А что же память, спросил господин Умэдзаки. Какова ее роль?

— В теоретических построениях и практических выводах?

— Да.

В молодости, поведал ему Холмс, зрительная память была фундаментом его способности к разрешению тех или иных трудностей. Когда он разглядывал какую-нибудь вещь или обследовал место преступления, все незамедлительно преобразовывалось им в точные слова и цифры, соответствующие предмету. Как только эти преобразования выстраивались в его голове (обращаясь во внятные фразы или уравнения, которые он мог и выразить словами, и увидеть внутренним взором), они откладывались в его памяти и, покоясь там, пока он бывал углублен в другие размышления, всплывали в ту самую секунду, когда он восстанавливал в уме породившую их обстановку.

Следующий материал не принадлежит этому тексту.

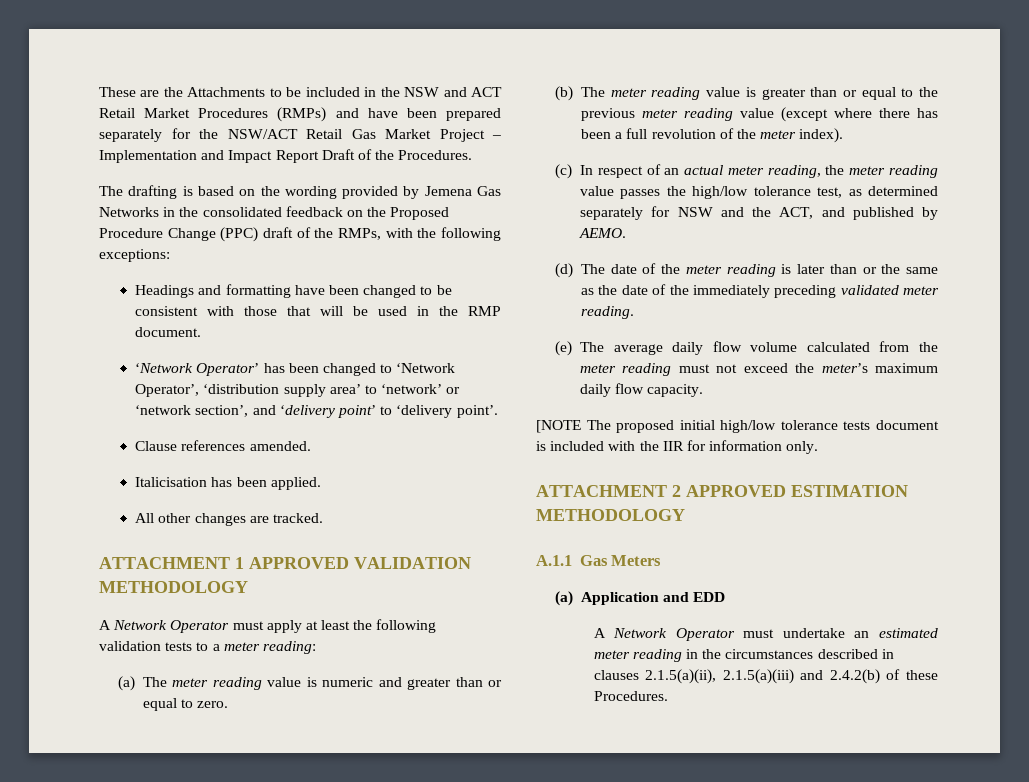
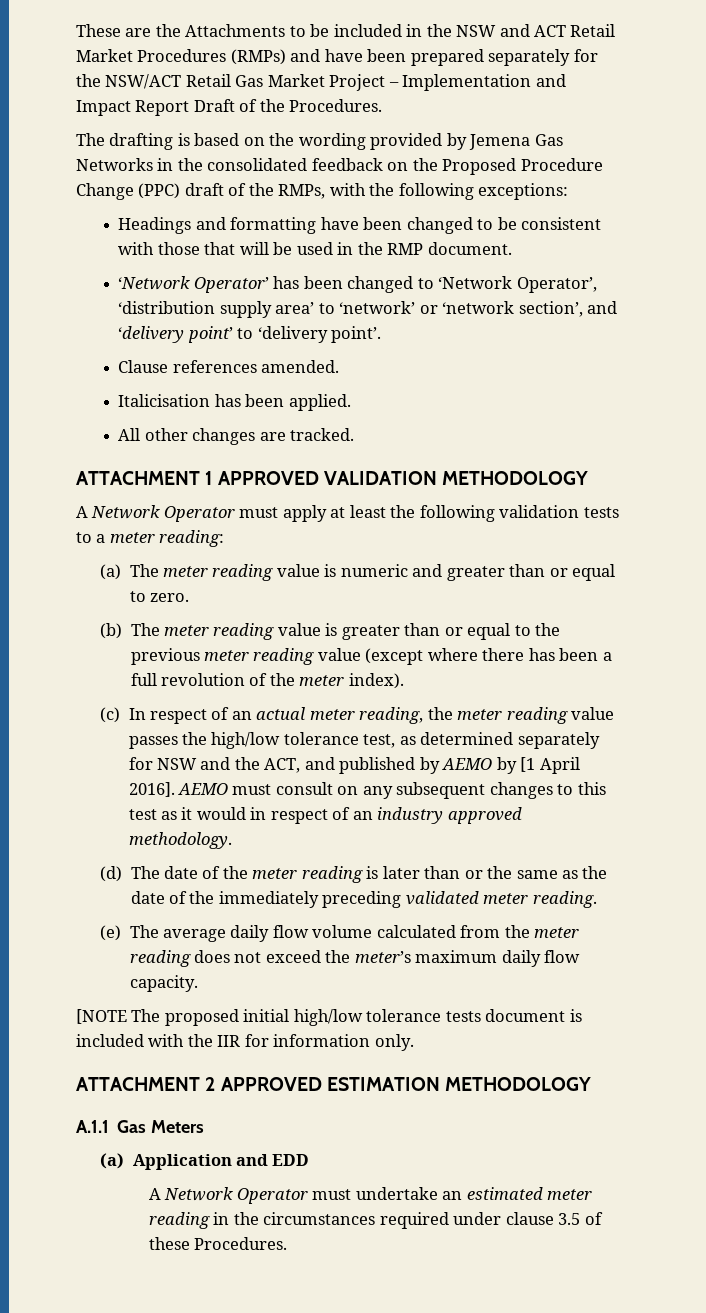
- (c) In respect of an actual meter reading, the meter reading value passes the high/low tolerance test, as determined separately for NSW and the ACT, and published by AEMO.
+ (c) In respect of an actual meter reading, the meter reading value passes the high/low tolerance test, as determined separately for NSW and the ACT, and published by AEMO by [1 April 2016]. AEMO must consult on any subsequent changes to this test as it would in respect of an industry approved methodology.
- (e) The average daily flow volume calculated from the meter reading must not exceed the meter’s maximum daily flow capacity.
+ (e) The average daily flow volume calculated from the meter reading does not exceed the meter’s maximum daily flow capacity.
- A Network Operator must undertake an estimated meter reading in the circumstances described in clauses 2.1.5(a)(ii), 2.1.5(a)(iii) and 2.4.2(b) of these Procedures.
+ A Network Operator must undertake an estimated meter reading in the circumstances required under clause 3.5 of these Procedures.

— Со временем я понял, что мой ум больше не действует так свободно, — говорил Холмс. — Перемена наступила не вдруг, но теперь я отчетливо ощущаю ее. Средствами моей памяти — всеми этими сочетаниями слов и цифр — не воспользоваться, как раньше. К примеру, будучи в Индии, я сошел с поезда где-то в срединной части страны — короткая остановка, незнакомые места, — и ко мне тут же пристал пляшущий полуголый нищий самого жизнерадостного обличья. Когда-то я запомнил бы все вокруг в мельчайших подробностях — здание станции, лица прохожих, торговцев с их товаром, — но нынче подобное происходит редко. Я не помню здания станции и не скажу вам, были ли поблизости торговцы или прохожие. Я помню одно: приплясывающего передо мной беззубого смуглого нищего с протянутой за монетой рукой. Теперь для меня имеет значение лишь то, что я располагаю этим прелестным видением; место события несущественно. Шестьдесят лет назад я был бы удручен, если бы не вспомнил всех деталей. Но сейчас моя память не хранит ничего, кроме самого нужного. Частности не первостепенны — сегодня в моем сознании возникают исходные образы, а не легкомысленные панорамы. И я признателен за это.

Сначала господин Умэдзаки молчал с отсутствующим, вдумчивым видом человека, осмысливающего услышанное. Потом кивнул и помягчел лицом. Когда он снова заговорил, в его голосе звучала неуверенность. — Ваше описание очаровательно.